Leopoldo López enfrenta una solicitud oficial de revocación de nacionalidad, impulsada por Nicolás Maduro, tras sus declaraciones sobre una posible intervención militar en Venezuela.
El dirigente opositor, exiliado en España, respondió con firmeza en redes sociales, asegurando que jamás podrán quitarle lo que es: un venezolano libre.
Maduro presentó el recurso ante el Tribunal Supremo de Justicia, alegando que López promueve acciones que atentan contra la soberanía nacional y la paz del país.
Delcy Rodríguez, vicepresidenta ejecutiva, confirmó que también se iniciará el proceso para anular el pasaporte del opositor, quien permanece fuera del territorio venezolano.

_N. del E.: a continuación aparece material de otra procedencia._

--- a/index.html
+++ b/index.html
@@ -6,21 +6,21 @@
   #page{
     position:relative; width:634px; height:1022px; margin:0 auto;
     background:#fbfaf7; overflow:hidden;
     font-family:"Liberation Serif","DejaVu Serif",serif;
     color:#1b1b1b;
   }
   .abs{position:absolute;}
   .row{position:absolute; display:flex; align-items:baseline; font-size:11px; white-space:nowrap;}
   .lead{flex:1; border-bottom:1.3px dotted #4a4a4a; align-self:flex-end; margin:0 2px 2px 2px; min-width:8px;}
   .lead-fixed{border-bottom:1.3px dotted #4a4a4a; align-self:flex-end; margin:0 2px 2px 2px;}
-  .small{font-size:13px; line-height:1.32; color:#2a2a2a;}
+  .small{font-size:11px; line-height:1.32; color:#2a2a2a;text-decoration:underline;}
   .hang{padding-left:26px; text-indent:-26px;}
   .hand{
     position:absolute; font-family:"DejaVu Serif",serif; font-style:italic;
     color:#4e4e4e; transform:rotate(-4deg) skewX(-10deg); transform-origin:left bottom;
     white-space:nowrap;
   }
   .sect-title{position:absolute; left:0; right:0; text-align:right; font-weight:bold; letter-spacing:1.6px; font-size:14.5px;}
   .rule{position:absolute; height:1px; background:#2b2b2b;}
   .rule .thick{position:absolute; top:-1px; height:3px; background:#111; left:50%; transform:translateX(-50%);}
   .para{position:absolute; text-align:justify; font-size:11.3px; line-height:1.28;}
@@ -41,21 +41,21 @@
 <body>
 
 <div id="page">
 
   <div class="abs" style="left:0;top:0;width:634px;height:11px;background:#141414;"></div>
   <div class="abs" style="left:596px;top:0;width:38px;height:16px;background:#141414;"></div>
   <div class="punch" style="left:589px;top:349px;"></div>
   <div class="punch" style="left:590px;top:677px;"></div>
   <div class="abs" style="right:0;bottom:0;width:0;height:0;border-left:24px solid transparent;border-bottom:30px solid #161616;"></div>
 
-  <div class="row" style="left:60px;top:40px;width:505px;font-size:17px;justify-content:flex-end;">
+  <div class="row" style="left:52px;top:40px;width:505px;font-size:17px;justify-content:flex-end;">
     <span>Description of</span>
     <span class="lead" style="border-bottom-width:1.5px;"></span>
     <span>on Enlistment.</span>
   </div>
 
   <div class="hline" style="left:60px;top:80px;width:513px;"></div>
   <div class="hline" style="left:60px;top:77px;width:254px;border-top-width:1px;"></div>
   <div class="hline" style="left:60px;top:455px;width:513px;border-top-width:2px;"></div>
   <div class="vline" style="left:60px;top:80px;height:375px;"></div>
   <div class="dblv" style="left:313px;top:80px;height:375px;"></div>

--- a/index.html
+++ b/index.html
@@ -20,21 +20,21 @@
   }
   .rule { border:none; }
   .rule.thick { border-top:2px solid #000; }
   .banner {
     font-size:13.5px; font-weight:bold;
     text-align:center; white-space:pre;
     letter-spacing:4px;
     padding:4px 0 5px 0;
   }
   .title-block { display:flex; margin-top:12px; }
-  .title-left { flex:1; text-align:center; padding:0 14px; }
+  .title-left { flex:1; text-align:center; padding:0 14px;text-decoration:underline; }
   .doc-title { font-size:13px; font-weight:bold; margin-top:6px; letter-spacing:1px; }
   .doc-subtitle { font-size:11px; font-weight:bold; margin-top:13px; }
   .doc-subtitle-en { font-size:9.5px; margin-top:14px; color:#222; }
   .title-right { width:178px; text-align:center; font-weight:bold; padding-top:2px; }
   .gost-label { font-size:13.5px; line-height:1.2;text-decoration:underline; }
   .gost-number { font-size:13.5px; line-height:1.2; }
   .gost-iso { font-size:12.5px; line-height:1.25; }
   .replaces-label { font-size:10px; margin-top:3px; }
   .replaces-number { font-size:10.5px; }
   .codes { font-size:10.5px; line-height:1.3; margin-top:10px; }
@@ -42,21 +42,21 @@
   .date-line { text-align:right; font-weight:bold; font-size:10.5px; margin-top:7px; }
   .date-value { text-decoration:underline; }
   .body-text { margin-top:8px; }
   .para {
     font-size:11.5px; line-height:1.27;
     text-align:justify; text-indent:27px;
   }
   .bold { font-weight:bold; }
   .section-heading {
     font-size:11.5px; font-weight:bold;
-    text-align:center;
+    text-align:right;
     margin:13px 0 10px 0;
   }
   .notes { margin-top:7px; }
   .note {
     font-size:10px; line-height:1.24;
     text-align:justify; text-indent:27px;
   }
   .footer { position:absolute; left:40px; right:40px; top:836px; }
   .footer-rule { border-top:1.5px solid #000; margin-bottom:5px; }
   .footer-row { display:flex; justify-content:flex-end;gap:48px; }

La revocación de nacionalidad a Leopoldo López se fundamenta en la Ley contra el Bloqueo Imperialista, promulgada en noviembre de 2024 por el Ejecutivo.
Revocación de nacionalidad a Leopoldo López: ¿una medida legal o persecución política?
López expresó que su “delito” fue decir lo que millones de venezolanos piensan: que es necesario avanzar hacia una transición democrática en el país.
Además, reiteró su apoyo a operaciones militares en el Caribe, lideradas por Estados Unidos, para combatir el narcotráfico vinculado al gobierno venezolano.
El artículo 35 de la Constitución establece que ningún venezolano por nacimiento puede ser privado de su nacionalidad bajo ninguna circunstancia legal.
Diversos juristas y organizaciones de derechos humanos han cuestionado la legalidad de la revocación de nacionalidad a Leopoldo López, calificándola como represalia política y violación constitucional.
Mientras tanto, López insiste en que seguirá luchando por la libertad de Venezuela, sin importar las acciones que el gobierno tome en su contra.
La revocación de nacionalidad a Leopoldo López reabre el debate sobre el uso del poder judicial para silenciar voces disidentes en contextos autoritarios.
También pone en evidencia la fragilidad institucional cuando se intenta reinterpretar leyes para castigar opiniones políticas legítimas y públicas.
Es urgente que organismos internacionales evalúen la revocación de nacionalidad a Leopoldo y garanticen el respeto a los derechos fundamentales de todos los ciudadanos venezolanos.
La nacionalidad no debe convertirse en un instrumento de castigo. Debe proteger la identidad, la dignidad y el derecho a pensar libremente. Porque ser venezolano no depende de un documento, sino del compromiso con la verdad, la justicia y el futuro del país.